The plant from which we get Hops, that have been used by the brewing industry for some 1200 years, or more is called "Humulus Lupulus" and is a member of the Hemp family. This long lived, twining, herbaceous perennial, grows rampantly often producing shoots up to 25 feet long and roots up to 15 feet straight down. It is said that in the right conditions it will happily grow 6 inches in one day. Hops do not like heavy wet soils and need slightly milder conditions to thrive. Hence they are usually grown in south of the UK with Kent being the favoured county.

Commercially, Hop producing plants have always been grown from root cuttings and not seed to ensure uniformity of crop and the resultant flavoured beer. Planting is best done early in the season, or even in late winter. An unusual feature of the Humulus Lupulus is that female plants will produce the seed cones without the presence, or fertilisation, of male plants. However, if wind pollination does occur bigger cones will result, so traditionally one male plant is grown with every 200 females.
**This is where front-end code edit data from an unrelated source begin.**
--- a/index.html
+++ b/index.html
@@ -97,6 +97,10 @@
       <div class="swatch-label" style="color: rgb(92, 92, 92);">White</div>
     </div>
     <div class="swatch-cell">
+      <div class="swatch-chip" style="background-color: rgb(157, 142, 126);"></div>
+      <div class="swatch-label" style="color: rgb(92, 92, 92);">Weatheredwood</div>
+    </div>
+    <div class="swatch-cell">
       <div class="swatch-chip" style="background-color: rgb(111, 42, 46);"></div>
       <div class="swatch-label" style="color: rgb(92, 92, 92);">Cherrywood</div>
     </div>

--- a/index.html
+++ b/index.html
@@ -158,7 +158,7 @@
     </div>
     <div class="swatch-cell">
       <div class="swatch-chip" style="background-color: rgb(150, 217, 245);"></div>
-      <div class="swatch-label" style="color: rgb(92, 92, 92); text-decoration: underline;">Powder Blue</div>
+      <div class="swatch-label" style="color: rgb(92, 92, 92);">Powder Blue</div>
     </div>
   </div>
Hop plants may well need irrigation and are very greedy feeders that will rob the soil of all its goodness and as such need a rich soil that is manured regularly. Care must be taken to prevent fungal type infections to which they are prone such as sooty mold and mildew etc. After harvest, the hops contain 65 - 80 % moisture that has to be reduced down to 10% before they can be baled and used in the brewing industry. Traditionally hops were dried in large specially built kilns that were as big as a house and were called "Oast houses." These unusually shaped buildings used to be a common site in the south of England and many still exist, but have been converted into real houses as the beer industry has moved on with modern technology.

To grow hops commercially might need a lot of expertise, but they are relatively easy to grow in your own garden. In fact my mother grew some successfully many years ago in the Midlands, on a wire fence down one side of the Garden Centre that we used to have. Customers were always fascinated and asked us many times if we made our own beer from them!